As the global financial landscape shifts, a prevailing sentiment surrounds the stark increase in risk aversion amongst investorsThe significant rally of the dollar may challenge historical peaks, notably the highs of 121 back in July 2001, a period marked by the burst of the internet bubble, and the astonishing level of 164 reached in February 1985. The escalation in the dollar index signifies an overwhelming sense of caution, highlighting a unified drop across stocks, bonds, and currencies, indicating a rebound of the "cash is king" mentality among investors.

In the context of a global 13-year bull market, during which central banks around the world engaged in aggressive monetary easing, the current phase of competitive devaluation presents a new perilData from investment firms indicates that the MSCI All Country World Index, which saw a significant increase from a trough of 171.7 in March 2009 to a peak of 761.2 earlier this year, has now dropped over 20% since its highThis shift illustrates a transition from a bullish sentiment to a bear market, as investors recalibrate expectations and reassess risk across asset classes.

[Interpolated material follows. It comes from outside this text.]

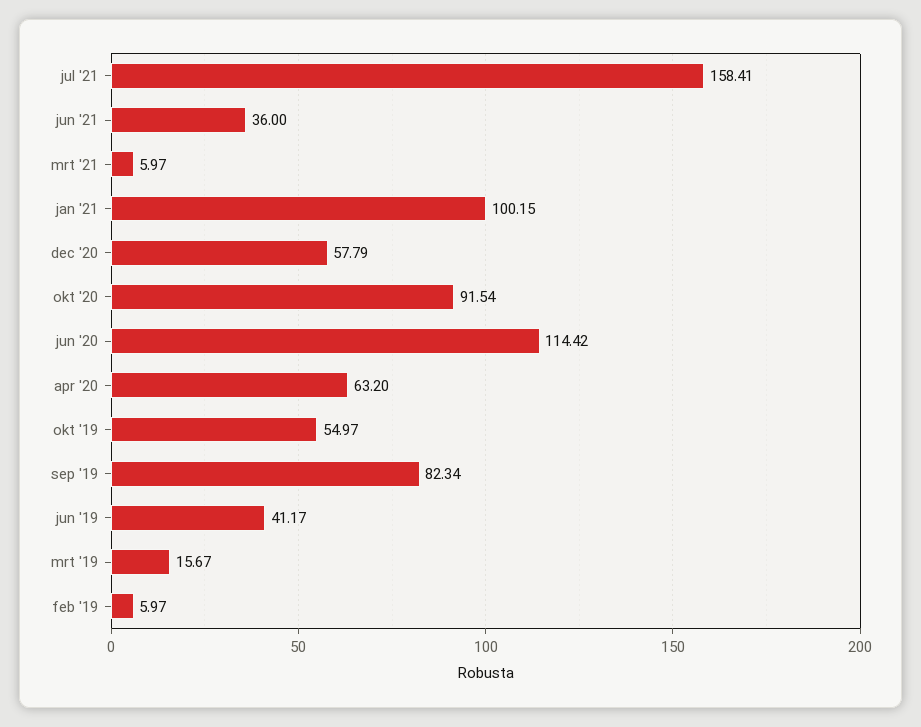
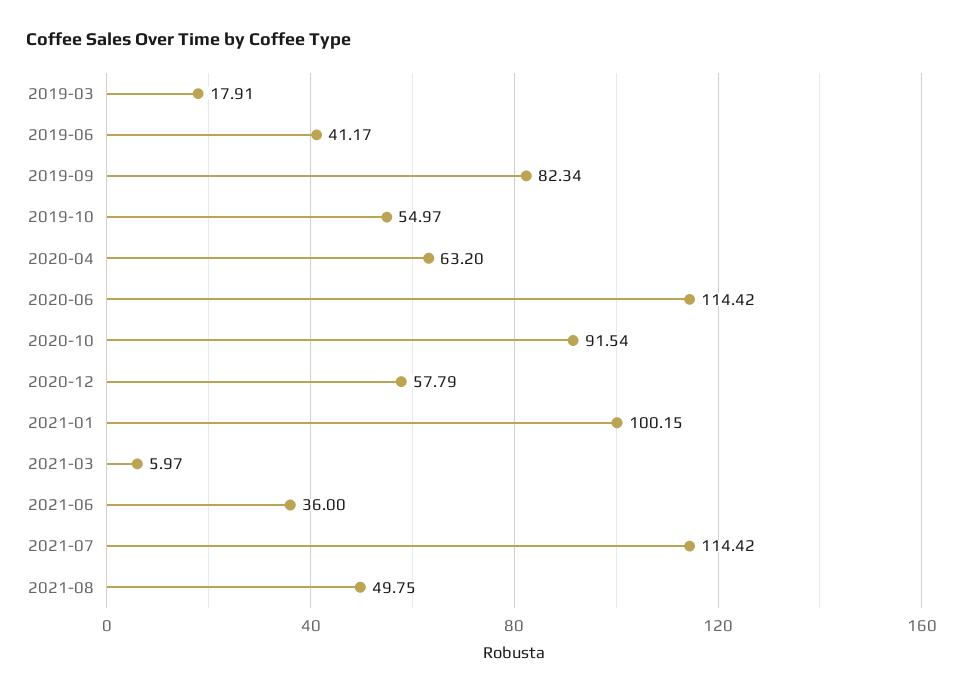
jul '21: 158.41 -> 114.42
mrt '19: 15.67 -> 17.91
feb '19: 5.97 -> none
2021-08: none -> 49.75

Bond and foreign exchange markets are experiencing even sharper declinesThe Bloomberg Global Aggregate Total Return Index, which evaluates government and investment-grade corporate debt, has also dropped approximately 20% from its peak last yearComparatively, major reserve currencies like the euro, yen, and pound have faced unprecedented depreciations against the dollarFor instance, the euro has depreciated by nearly 19.65%, reflecting dire investor sentiment towards European economic stability and the long-term value of its currency, a view echoed by Nobel laureate economist Paul Krugman.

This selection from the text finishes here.